# Linear Regression for Human Beings#

Let's try to explain some linear regression concepts without formulas or official definitions or anything things like that!

## Introduction#

We sell coffee, and it costs \$2. Since we're 💼💰Important Business People💰💼, we might have some big questions about finance, such as:

• If we sell zero coffees, how much money do we make?
• If we sell four coffees, how much money do we make?
• If we sell sixteen coffees, how much money do we make?

Since coffee costs \$2, we can just multiply it out.

💵
We sell zero coffees `0 × \$2 per coffee` We make \$0
We sell four coffees `4 × \$2 per coffee` We make \$8
We sell sixteen coffees `16 × \$2 per coffee` We make \$32

Since coffee costs \$2, in these situations we would make \$0, \$8, and \$32. Easy-peasy!

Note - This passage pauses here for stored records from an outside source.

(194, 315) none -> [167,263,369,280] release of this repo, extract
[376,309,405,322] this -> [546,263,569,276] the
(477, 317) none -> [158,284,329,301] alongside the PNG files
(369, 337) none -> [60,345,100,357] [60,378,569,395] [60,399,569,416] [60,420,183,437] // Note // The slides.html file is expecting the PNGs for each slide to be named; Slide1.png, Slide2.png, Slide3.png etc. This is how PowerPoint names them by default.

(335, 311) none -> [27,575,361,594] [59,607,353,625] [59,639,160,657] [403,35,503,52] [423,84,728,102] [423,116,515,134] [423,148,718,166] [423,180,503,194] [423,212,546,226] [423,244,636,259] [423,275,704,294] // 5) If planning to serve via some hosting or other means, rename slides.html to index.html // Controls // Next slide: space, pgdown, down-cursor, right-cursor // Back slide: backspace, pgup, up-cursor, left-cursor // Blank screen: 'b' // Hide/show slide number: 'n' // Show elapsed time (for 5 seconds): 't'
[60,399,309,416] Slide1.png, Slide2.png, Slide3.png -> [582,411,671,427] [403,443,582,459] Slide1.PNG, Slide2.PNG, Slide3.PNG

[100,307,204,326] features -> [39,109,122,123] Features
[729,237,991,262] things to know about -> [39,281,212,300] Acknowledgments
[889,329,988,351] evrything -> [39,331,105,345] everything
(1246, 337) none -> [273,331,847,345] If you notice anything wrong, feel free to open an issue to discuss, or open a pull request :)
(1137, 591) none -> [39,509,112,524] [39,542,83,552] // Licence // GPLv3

Linear regression, if we're going to skip over the specifics, is the opposite of what we just did. If we take the same example but twist it around a little bit, we can see how regression works.

Let's say we know this:

• We sold zero coffees, and made \$0
• We sold four coffees, and made \$8
• We sold sixteen coffees, and made \$32

Linear regression is when we ask ourselves, how much does coffee cost? Let's draw that same table again, but adjusted for our new question.

💵
We sell zero coffees `0 × ??? per coffee` We make \$0
We sell four coffees `4 × ??? per coffee` We make \$8
We sell sixteen coffees `16 × ??? per coffee` We make \$32

Maybe we can even figure it out in our heads: coffee costs \$2! Easy, right? That's it. We're done!! That's linear regression!!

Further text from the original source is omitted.